The fitting curve shows that most of the samples are distributed in the center part, with only a few samples at two tails, which seems to be the boundaries for the duration. The significance level alpha is .05, meaning the confidence interval should cover 95 % of the curve area and the critical values at two tails of the curve can be considered as lower limit and upper limit of the duration. By calculating the Gamma inverse cumulative function, it is found that value of the left critical point is 169.07, while the value of the right critical point is 502.78. These results provide some evidence to define the lower limit and upper limit of the duration of micro-expressions.

The Results of Onset Duration of Micro-Expressions

There are some leaked facial expressions that have fast onset phase but very slow offset phase (some even remain in apex for seconds, thus much longer than 500 ms). When taking the total duration as the criteria, some fast-onset facial expressions would not be taken into account. However, these fast-onset facial expressions actually possesses the fundamental features for micro-expressions which is involuntary, fast initiated, and occurs when trying to conceal the emotions (Ekman and O’Sullivan 2006).

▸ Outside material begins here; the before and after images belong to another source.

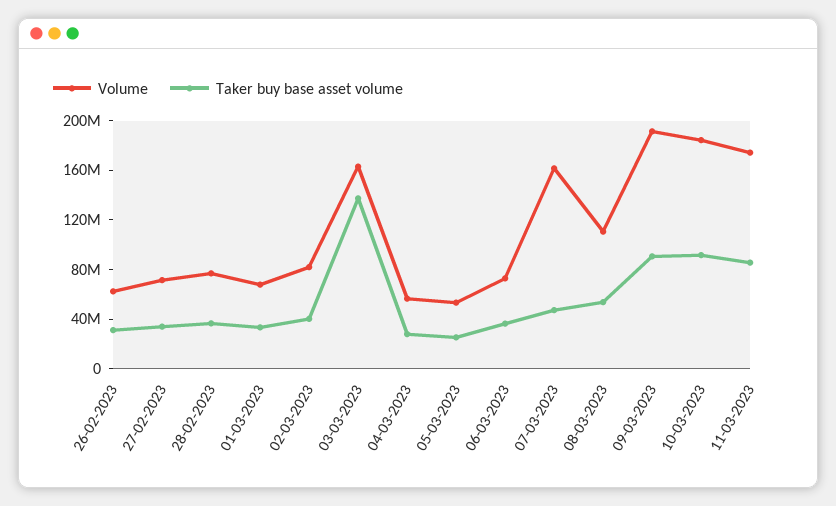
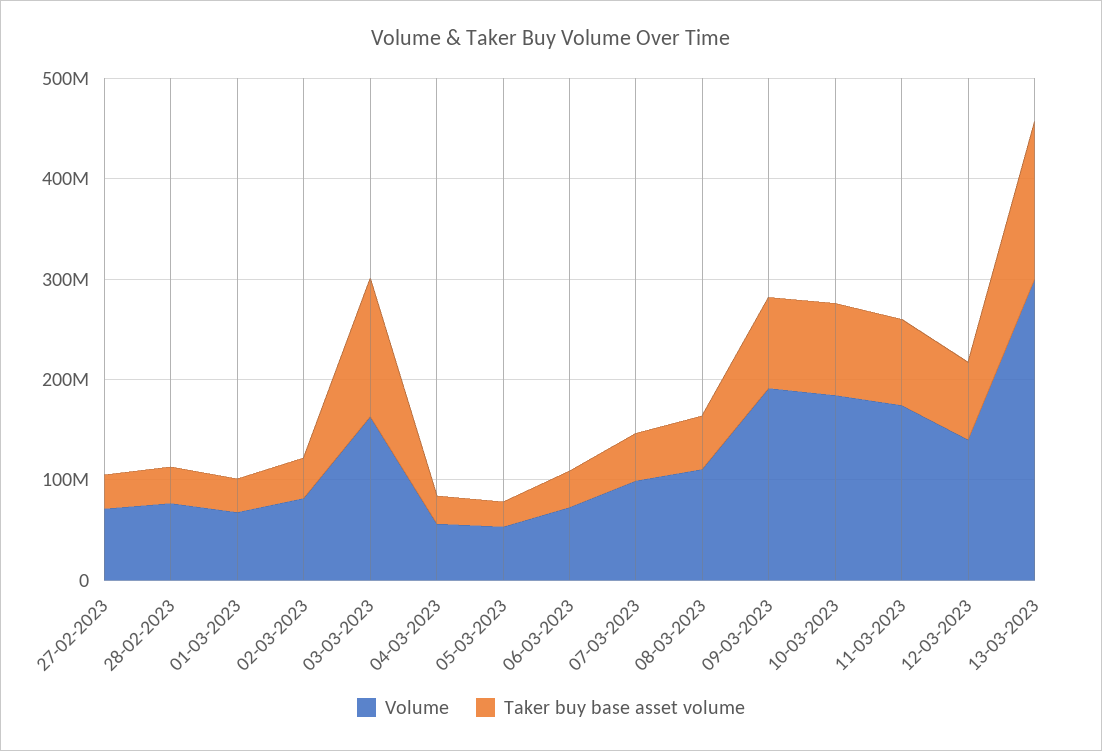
Volume, 26-02-2023: 60000000 -> none
Taker buy base asset volume, 26-02-2023: 30000000 -> none
Volume, 07-03-2023: 160000000 -> 100000000
Volume, 12-03-2023: none -> 140000000
Taker buy base asset volume, 12-03-2023: none -> 80000000
Volume, 13-03-2023: none -> 300000000
Taker buy base asset volume, 13-03-2023: none -> 160000000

Therefore, we tried to calculate the onset duration and to see whether it might be a good indicator for micro-expression. The onset phases of the 109 samples defined as micro-expressions (with total duration less than 500 ms) were analyzed first. The reliability of the onset duration between two coders was .78, which is similar to that of the total duration. It was found that the onset duration was less than half of the total duration, M = 139.91, SD = 50.05. We used models of Normal, Gamma, Weibull, and Birnbaum–Saunders to fit the data and provided the distribution curves (see Fig. 2).

Fig. 2
figure 2

The fitting distribution curves of different models for the onset duration of micro-expressions (N = 109). The x-axis represents durations of the selected micro-expressions; the y-axis shows probability density which means relative likelihood for a certain duration

One-sample Kolmogorov–Smirnov test and Akaike’s information criterion were also used to test the goodness of fit for the curves. K–S test shows that Normal model is not well fit for the data (H = 1, p < 0.05) and the other three were good (H = 0, p > 0.05). Among these three fitting curves, the results indicate Birnbaum–Saunders model has the smallest ksstat, LL and AIC statistic. It is indicated that Birnbaum–Saunders model best fit the data (see Table 3).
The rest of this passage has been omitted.